#### DATASET EXTRACT ####

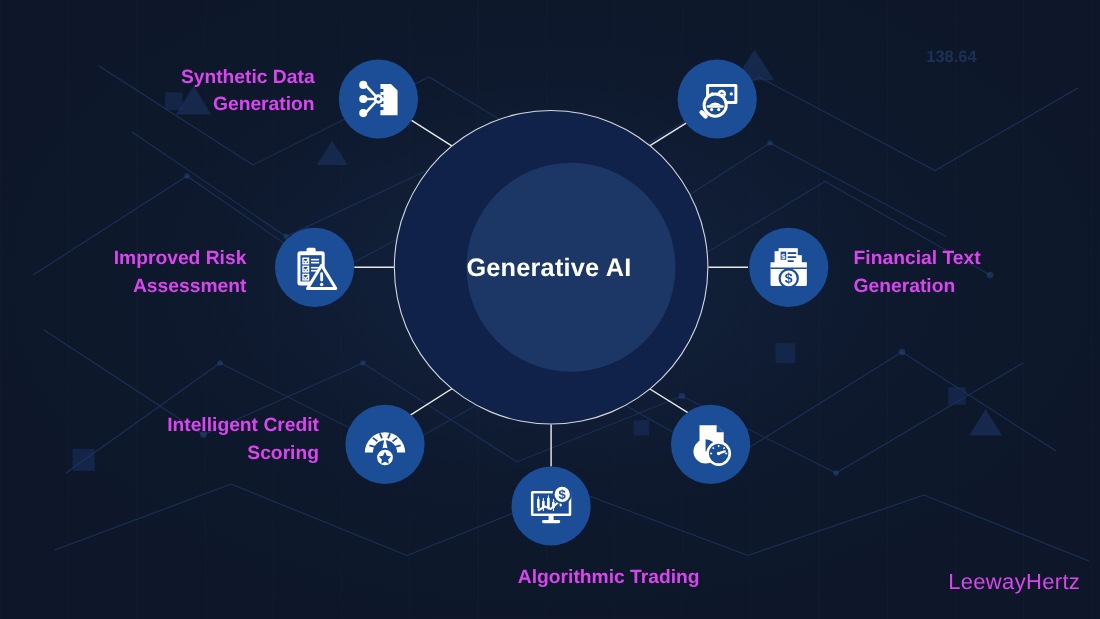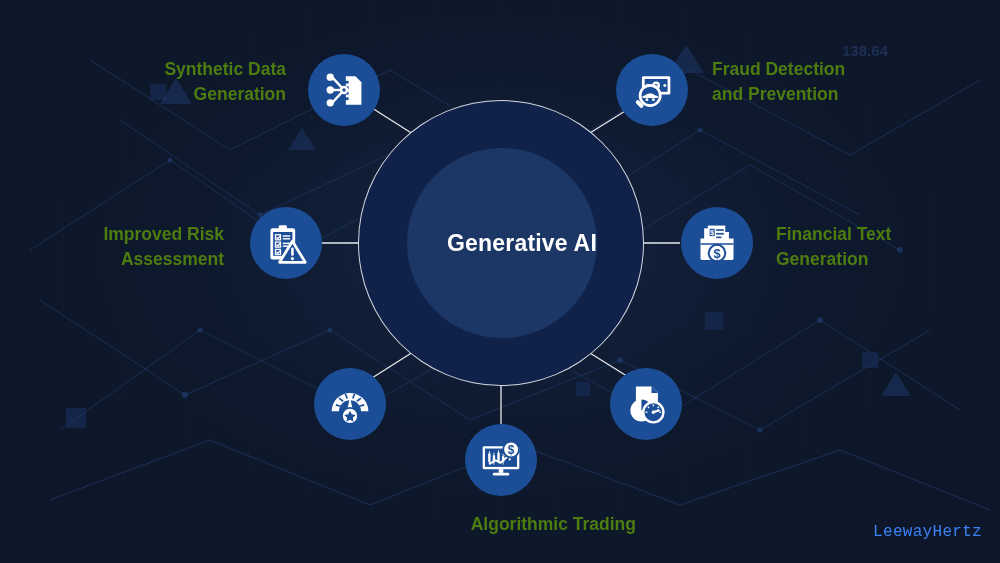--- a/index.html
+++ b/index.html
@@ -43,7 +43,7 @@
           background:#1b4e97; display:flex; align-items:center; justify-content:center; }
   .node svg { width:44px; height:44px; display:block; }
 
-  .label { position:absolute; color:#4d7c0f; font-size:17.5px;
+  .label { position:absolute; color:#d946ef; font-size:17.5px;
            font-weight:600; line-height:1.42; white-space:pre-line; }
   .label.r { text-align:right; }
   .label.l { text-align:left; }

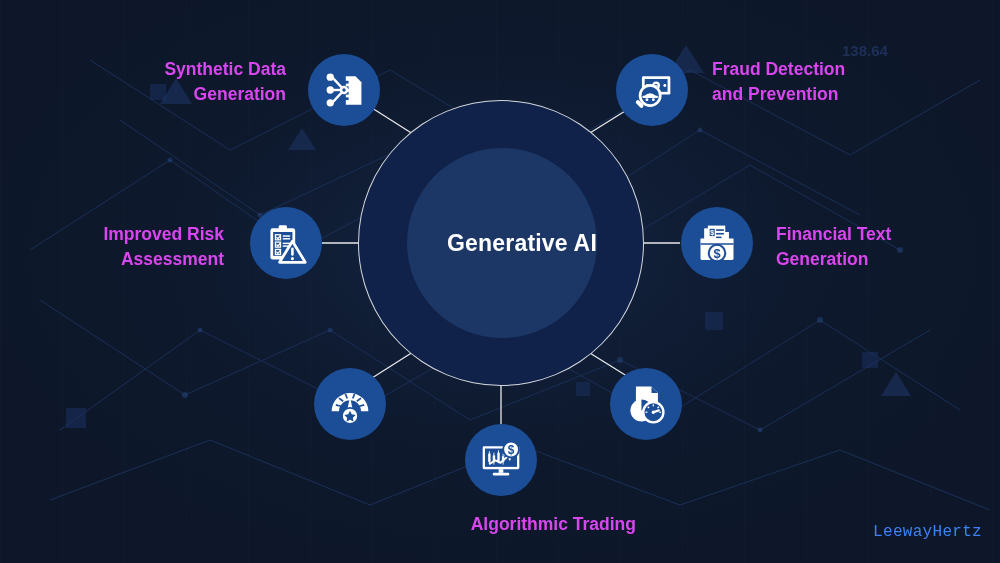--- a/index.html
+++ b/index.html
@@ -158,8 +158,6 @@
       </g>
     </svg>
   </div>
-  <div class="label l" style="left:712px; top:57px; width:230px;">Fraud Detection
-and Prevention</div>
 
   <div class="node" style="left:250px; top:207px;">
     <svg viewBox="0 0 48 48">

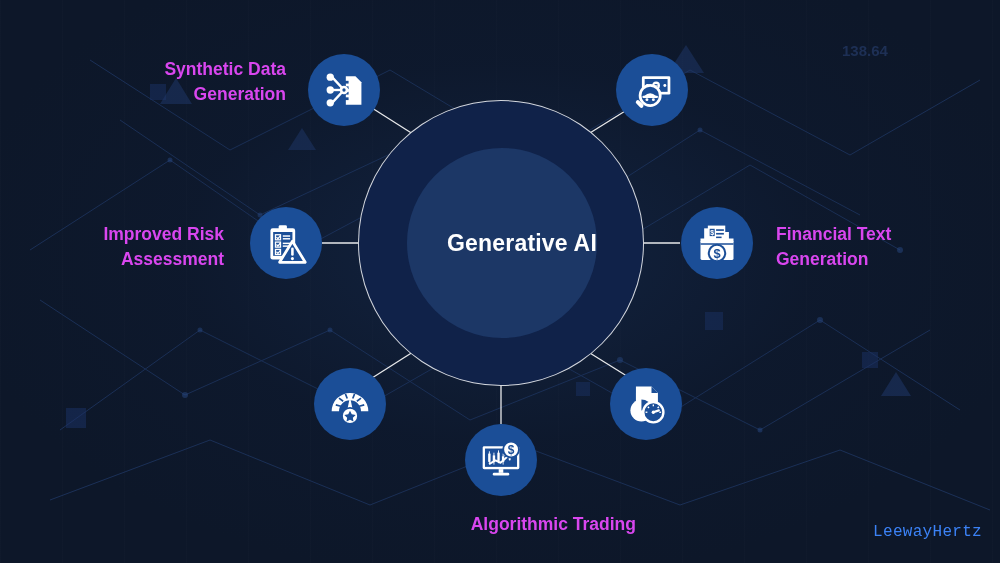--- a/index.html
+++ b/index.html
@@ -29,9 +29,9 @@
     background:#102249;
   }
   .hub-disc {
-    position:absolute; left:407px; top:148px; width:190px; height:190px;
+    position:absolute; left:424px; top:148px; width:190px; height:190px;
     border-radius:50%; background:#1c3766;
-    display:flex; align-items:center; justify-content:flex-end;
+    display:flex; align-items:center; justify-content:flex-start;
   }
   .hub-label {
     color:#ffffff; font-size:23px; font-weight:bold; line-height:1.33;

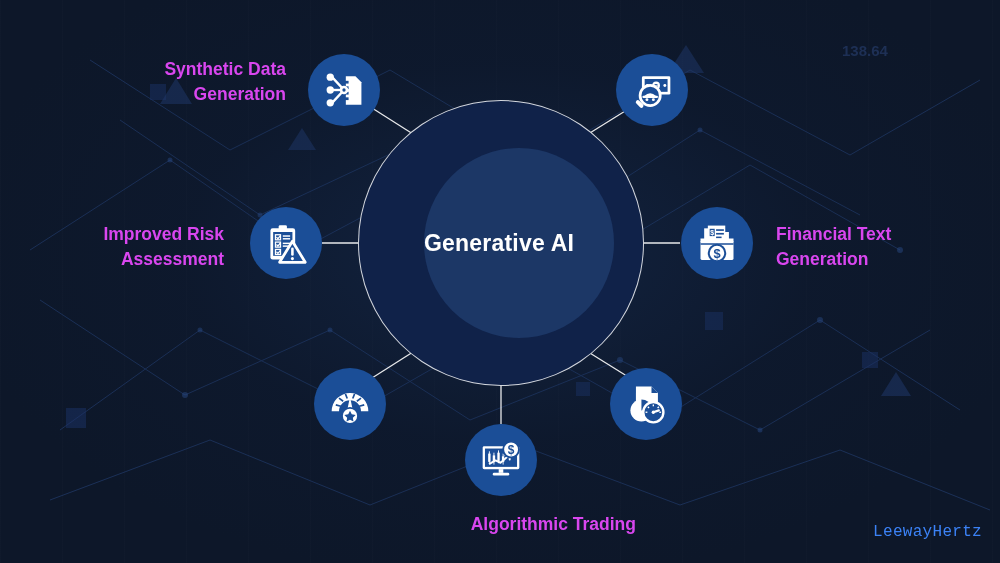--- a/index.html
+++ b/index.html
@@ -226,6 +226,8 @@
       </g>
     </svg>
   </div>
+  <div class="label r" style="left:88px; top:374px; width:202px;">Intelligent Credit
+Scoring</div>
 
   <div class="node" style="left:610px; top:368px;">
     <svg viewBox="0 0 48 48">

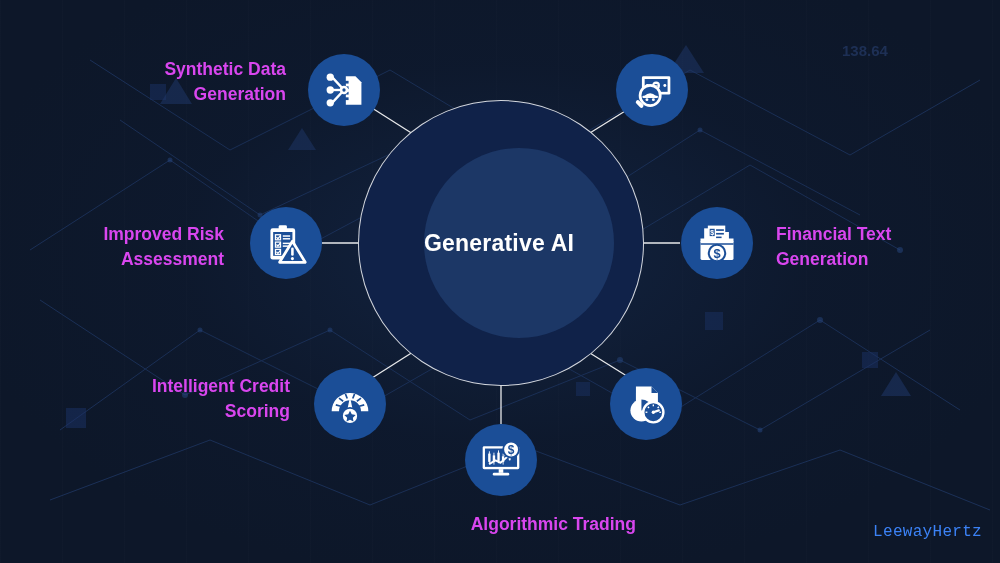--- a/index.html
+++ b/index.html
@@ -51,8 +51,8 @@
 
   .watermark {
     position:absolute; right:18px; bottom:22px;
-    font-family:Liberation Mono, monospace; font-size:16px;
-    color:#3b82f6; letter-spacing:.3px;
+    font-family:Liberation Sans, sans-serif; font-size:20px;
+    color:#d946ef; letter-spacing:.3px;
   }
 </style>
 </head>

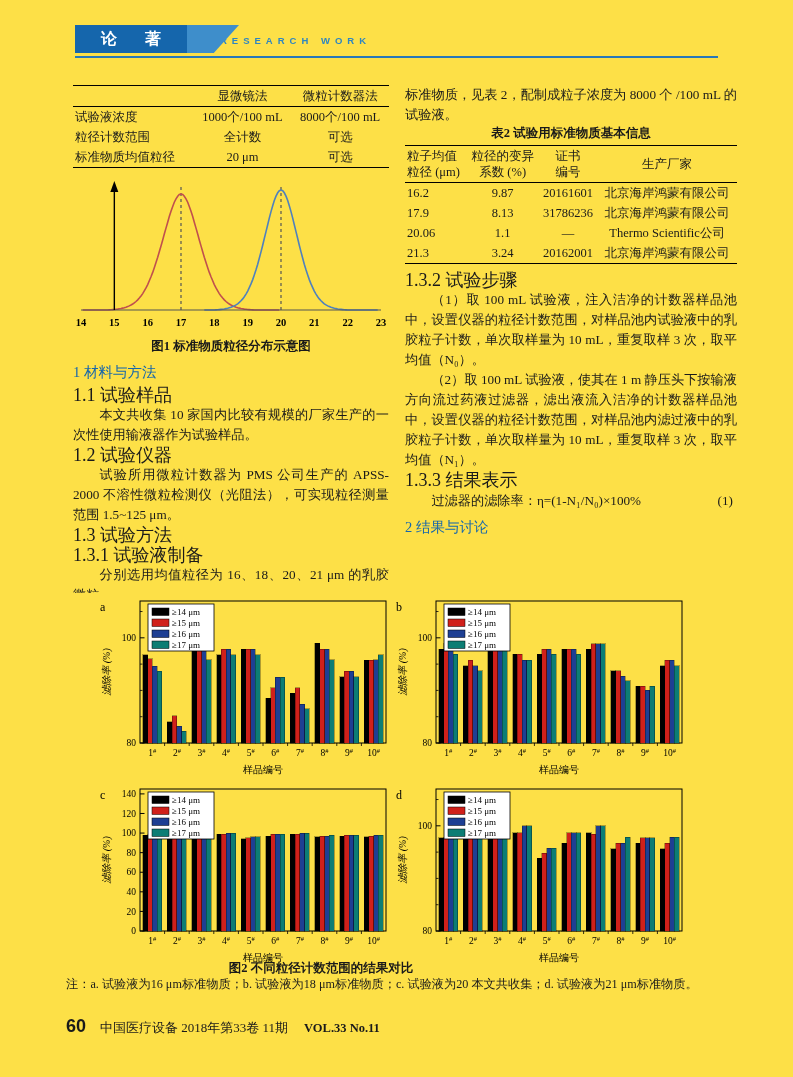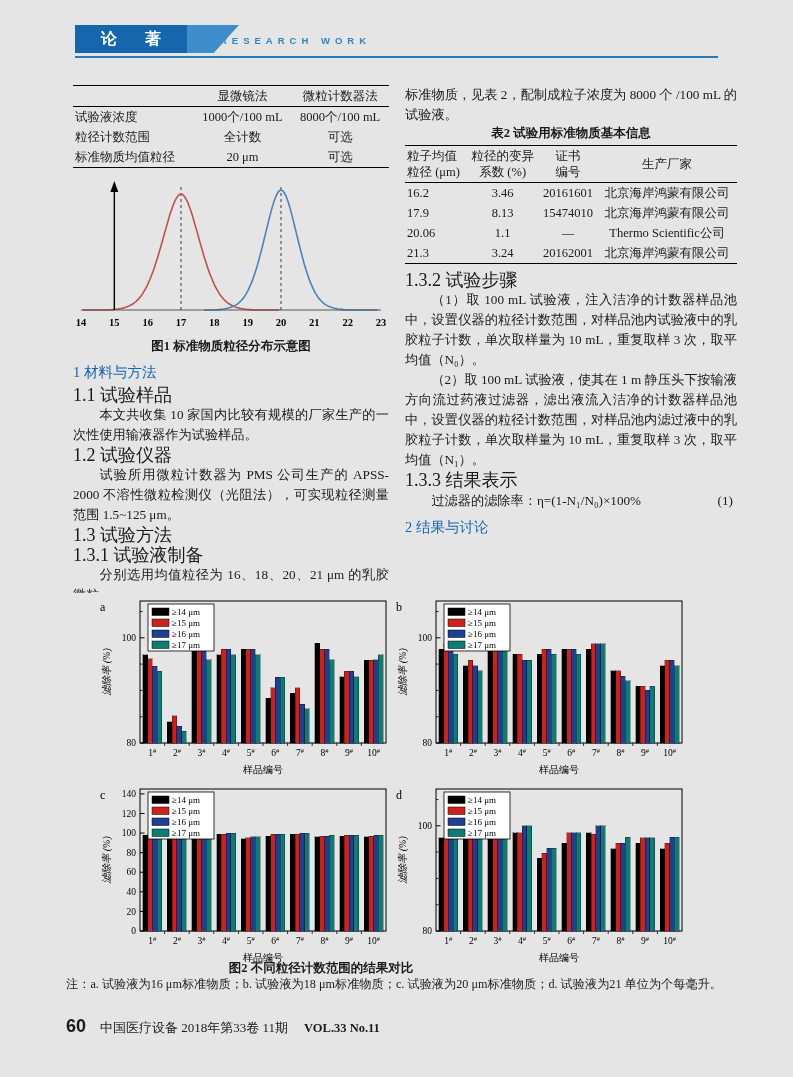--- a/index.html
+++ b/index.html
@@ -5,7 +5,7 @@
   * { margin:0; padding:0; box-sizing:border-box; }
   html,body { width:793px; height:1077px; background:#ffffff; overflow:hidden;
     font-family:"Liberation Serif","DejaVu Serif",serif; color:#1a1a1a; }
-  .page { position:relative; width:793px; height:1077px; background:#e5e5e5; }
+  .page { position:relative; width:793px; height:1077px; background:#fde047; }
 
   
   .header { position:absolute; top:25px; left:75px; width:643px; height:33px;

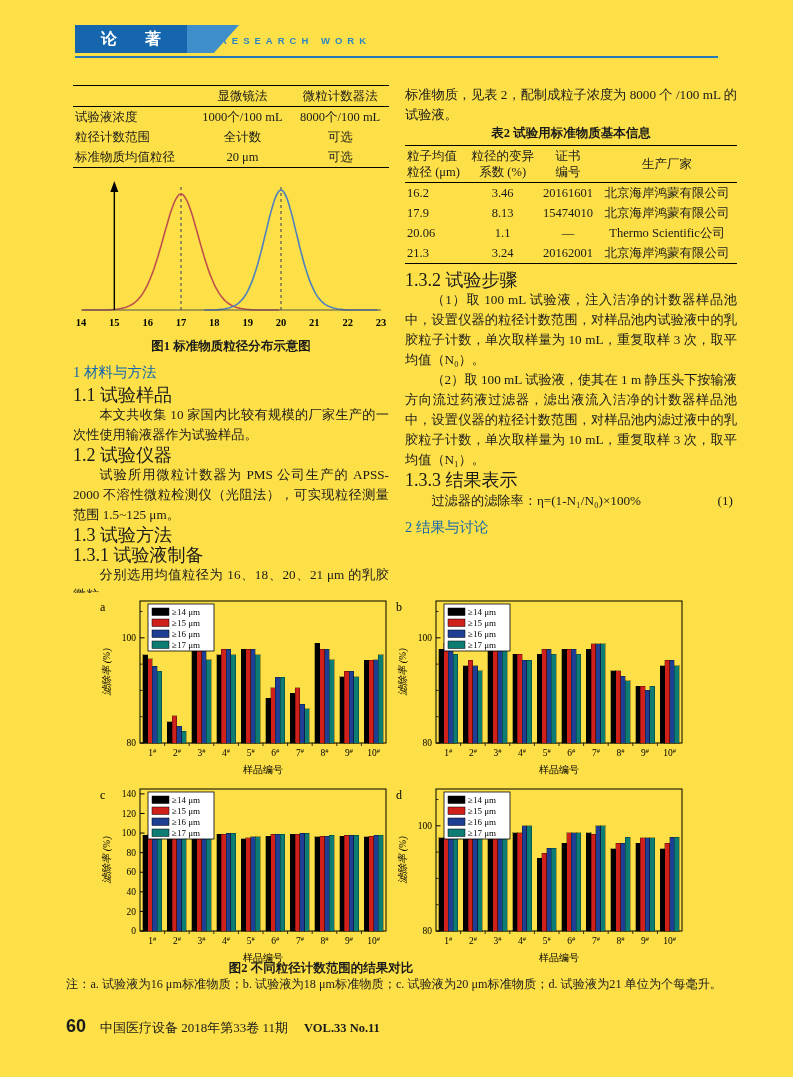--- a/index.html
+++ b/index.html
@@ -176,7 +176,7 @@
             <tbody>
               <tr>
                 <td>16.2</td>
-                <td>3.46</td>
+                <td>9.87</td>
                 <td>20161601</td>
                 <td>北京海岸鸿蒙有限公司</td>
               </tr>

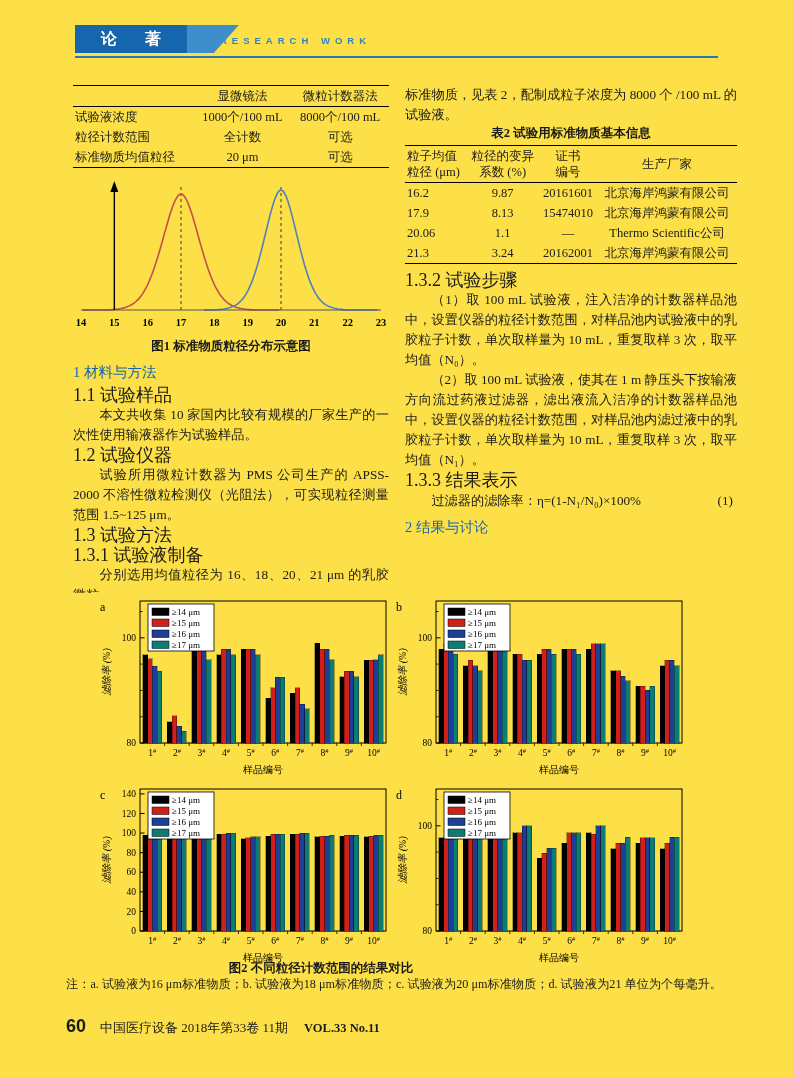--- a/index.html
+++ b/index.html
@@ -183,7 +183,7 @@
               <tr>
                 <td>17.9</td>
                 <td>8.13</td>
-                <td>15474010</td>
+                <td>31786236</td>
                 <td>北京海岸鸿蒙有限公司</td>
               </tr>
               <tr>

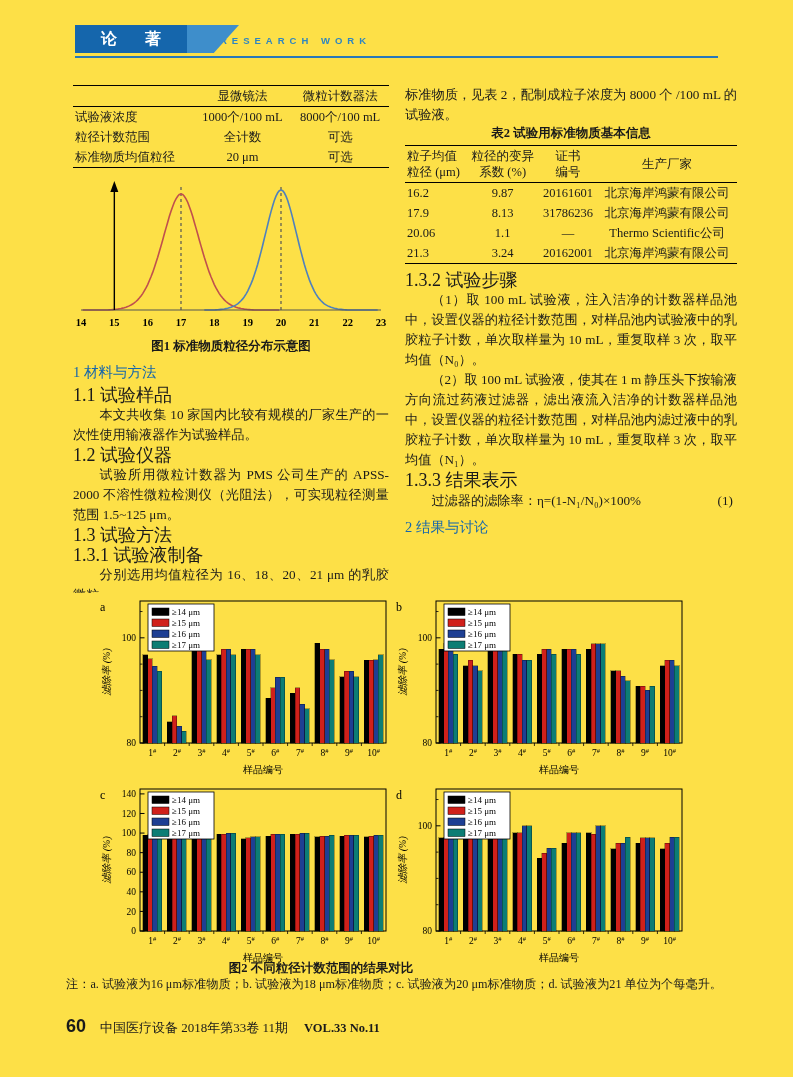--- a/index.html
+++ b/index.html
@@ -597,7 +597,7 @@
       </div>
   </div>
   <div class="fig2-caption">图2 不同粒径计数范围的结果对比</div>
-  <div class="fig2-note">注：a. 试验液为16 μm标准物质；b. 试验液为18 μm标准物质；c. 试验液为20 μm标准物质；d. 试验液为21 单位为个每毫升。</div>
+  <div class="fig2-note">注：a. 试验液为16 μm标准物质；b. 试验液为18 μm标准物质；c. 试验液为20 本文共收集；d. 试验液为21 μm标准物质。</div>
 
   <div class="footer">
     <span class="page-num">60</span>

####

● **WORK REQUEST**
In the copy, include each entry exactly as written and none of the pictures.

● **RESULT OF THIS EXERCISE**
--- a/index.html
+++ b/index.html
@@ -43,7 +43,7 @@
           background:#1b4e97; display:flex; align-items:center; justify-content:center; }
   .node svg { width:44px; height:44px; display:block; }
 
-  .label { position:absolute; color:#4d7c0f; font-size:17.5px;
+  .label { position:absolute; color:#d946ef; font-size:17.5px;
            font-weight:600; line-height:1.42; white-space:pre-line; }
   .label.r { text-align:right; }
   .label.l { text-align:left; }

--- a/index.html
+++ b/index.html
@@ -158,8 +158,6 @@
       </g>
     </svg>
   </div>
-  <div class="label l" style="left:712px; top:57px; width:230px;">Fraud Detection
-and Prevention</div>
 
   <div class="node" style="left:250px; top:207px;">
     <svg viewBox="0 0 48 48">

--- a/index.html
+++ b/index.html
@@ -29,9 +29,9 @@
     background:#102249;
   }
   .hub-disc {
-    position:absolute; left:407px; top:148px; width:190px; height:190px;
+    position:absolute; left:424px; top:148px; width:190px; height:190px;
     border-radius:50%; background:#1c3766;
-    display:flex; align-items:center; justify-content:flex-end;
+    display:flex; align-items:center; justify-content:flex-start;
   }
   .hub-label {
     color:#ffffff; font-size:23px; font-weight:bold; line-height:1.33;

--- a/index.html
+++ b/index.html
@@ -226,6 +226,8 @@
       </g>
     </svg>
   </div>
+  <div class="label r" style="left:88px; top:374px; width:202px;">Intelligent Credit
+Scoring</div>
 
   <div class="node" style="left:610px; top:368px;">
     <svg viewBox="0 0 48 48">

--- a/index.html
+++ b/index.html
@@ -51,8 +51,8 @@
 
   .watermark {
     position:absolute; right:18px; bottom:22px;
-    font-family:Liberation Mono, monospace; font-size:16px;
-    color:#3b82f6; letter-spacing:.3px;
+    font-family:Liberation Sans, sans-serif; font-size:20px;
+    color:#d946ef; letter-spacing:.3px;
   }
 </style>
 </head>

--- a/index.html
+++ b/index.html
@@ -5,7 +5,7 @@
   * { margin:0; padding:0; box-sizing:border-box; }
   html,body { width:793px; height:1077px; background:#ffffff; overflow:hidden;
     font-family:"Liberation Serif","DejaVu Serif",serif; color:#1a1a1a; }
-  .page { position:relative; width:793px; height:1077px; background:#e5e5e5; }
+  .page { position:relative; width:793px; height:1077px; background:#fde047; }
 
   
   .header { position:absolute; top:25px; left:75px; width:643px; height:33px;

--- a/index.html
+++ b/index.html
@@ -176,7 +176,7 @@
             <tbody>
               <tr>
                 <td>16.2</td>
-                <td>3.46</td>
+                <td>9.87</td>
                 <td>20161601</td>
                 <td>北京海岸鸿蒙有限公司</td>
               </tr>

--- a/index.html
+++ b/index.html
@@ -183,7 +183,7 @@
               <tr>
                 <td>17.9</td>
                 <td>8.13</td>
-                <td>15474010</td>
+                <td>31786236</td>
                 <td>北京海岸鸿蒙有限公司</td>
               </tr>
               <tr>

--- a/index.html
+++ b/index.html
@@ -597,7 +597,7 @@
       </div>
   </div>
   <div class="fig2-caption">图2 不同粒径计数范围的结果对比</div>
-  <div class="fig2-note">注：a. 试验液为16 μm标准物质；b. 试验液为18 μm标准物质；c. 试验液为20 μm标准物质；d. 试验液为21 单位为个每毫升。</div>
+  <div class="fig2-note">注：a. 试验液为16 μm标准物质；b. 试验液为18 μm标准物质；c. 试验液为20 本文共收集；d. 试验液为21 μm标准物质。</div>
 
   <div class="footer">
     <span class="page-num">60</span>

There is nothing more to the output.